Cummins almost single-handedly runs the club and, speaking to the Kilkenny People this week, he outlines how it all started.
“There was a good few of us playing street hockey and stuff like that,” he said. “An ice rink in Dundalk opened in 2006 and we decided to put together a big hockey team.
“We played a bit of roller hockey down this way as there is no ice rink so inline hockey is what we play on sports courts and in local halls.
“That’s when the Kilkenny Storm really formed,” he continued. “We were competing in both Ice Hockey Leagues and Inline Leagues as we are today and that’s how it all came about with a few of us joining a team. It’s gone from strength to strength from there.”
While the club and Cummins’s role in the operation has received great praise it has taken a lot of work to get to this stage. There are still huge challenges as a result but it’s something he thoroughly enjoys.
“In roller hockey we can’t play home games because we don’t have a facility that suits so we have struggled with finding suitable venues,” he said.

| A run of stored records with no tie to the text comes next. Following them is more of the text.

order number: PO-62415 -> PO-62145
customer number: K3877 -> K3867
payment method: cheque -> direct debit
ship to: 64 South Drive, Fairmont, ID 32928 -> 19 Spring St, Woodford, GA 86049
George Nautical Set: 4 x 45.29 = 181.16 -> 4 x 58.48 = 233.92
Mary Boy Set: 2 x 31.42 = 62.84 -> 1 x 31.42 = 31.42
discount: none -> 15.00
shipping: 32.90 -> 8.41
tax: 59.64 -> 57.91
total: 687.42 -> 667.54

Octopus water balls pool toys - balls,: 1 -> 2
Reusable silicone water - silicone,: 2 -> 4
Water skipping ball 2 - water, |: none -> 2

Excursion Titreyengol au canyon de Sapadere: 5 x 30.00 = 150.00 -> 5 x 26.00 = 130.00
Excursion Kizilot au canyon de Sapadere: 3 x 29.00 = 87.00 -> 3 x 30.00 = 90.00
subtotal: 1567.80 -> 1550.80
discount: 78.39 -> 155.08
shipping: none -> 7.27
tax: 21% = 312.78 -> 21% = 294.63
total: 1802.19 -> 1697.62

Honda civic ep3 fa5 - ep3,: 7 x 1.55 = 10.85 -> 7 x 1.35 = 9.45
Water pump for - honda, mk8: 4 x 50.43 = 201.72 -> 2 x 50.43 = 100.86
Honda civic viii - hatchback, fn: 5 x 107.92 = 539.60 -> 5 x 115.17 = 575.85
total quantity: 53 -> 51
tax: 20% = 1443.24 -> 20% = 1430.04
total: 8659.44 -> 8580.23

“We used to train in the gyms at St Kieran’s College and O’Loughlin Gaels. Now we are training in St Canice’s Hall, but it’s small and doesn’t have any viewing area or changing rooms.
“It’s not suitable to play home games which means everyone else’s court,” he added.
“We’ve competed in Cork, Belfast, Dublin and Longford and even Galway so everything is travel and you are getting up at 6am with 10 year olds and you aren’t home till 10pm. That’s the type of struggle we have.”
While keeping teams going is tough, it’s not the first sporting challenge Cummins has undertaken.
“It’s kind of an obsession,” he said. “However, it’s not my first club. I’ve run the Kilkenny Top Pro Kickboxing Club for over 30 years and that’s had its struggles as well so it’s not my first rodeo.
“Really it’s about the dedication and commitment,” he added. “With all my kids playing now that’s an extra bonus for me.”
As well as Cummins winning an individual award the Kilkenny Storm also captured the Club of the Year prize for 2019, making it a niche double hand for the sport of hockey.
In many ways the club winning something was of more importance to the Kilkenny man as it shows the strides the sport is making as a whole.
“It was a massive achievement to win Club of the Year,” he said. “Every year we compete against massive cities like Cork. The university gets a massive influx of foreign students who have played the sport abroad. We get to compete against teams like that.
“It was a shock to win the award in this sport and while it’s personally fantastic it’s more the recognition of the actual sport,” he added.
“It shows that we are starting to be noticed. That, to me, was the biggest shock because when you go up there on the day and meet all the different winners from the counties you see all the different sports.
We’ve also beaten the likes of the Latvian Hawks who are based in Longford and we were victorious in a tournament in Belfast against sides from England and Scotland.
“It’s phenomenal really,” said Cummins. “We are a great sporting county and it just goes to show we can fire our hand at most stuff and win.
“When you see our name associated with those accolades it’s surprising, but it’s also fantastic,” Cummins said with delight.
“That, more than anything, shows us that we are doing well and it shows everything is possible.”
Things have only gotten better for the club, which is based in Kilkenny City, since it rose to prominence over the past year. It has seen an increase in participation numbers, something the Storm are hoping to build on in the future.
“Once kids keep turning up to play that’s really it,” he said. “There’s lads on the Senior Team with me thatstarted at 12 years of age and have played internationally with Ireland around the world - that’s what keeps driving us on.
“It’s a passion; it’s the same as every other sport,” he said. “It’s why volunteers constantly turn up in bad weather to help out. It’s the love of the sport and commitment from the kids and parents that keeps you going.”
“That’s really helped to expanded our club,” he finished.
“The little bit of success we have had has boosted our numbers, especially in the junior section. It’s something we are very proud of.”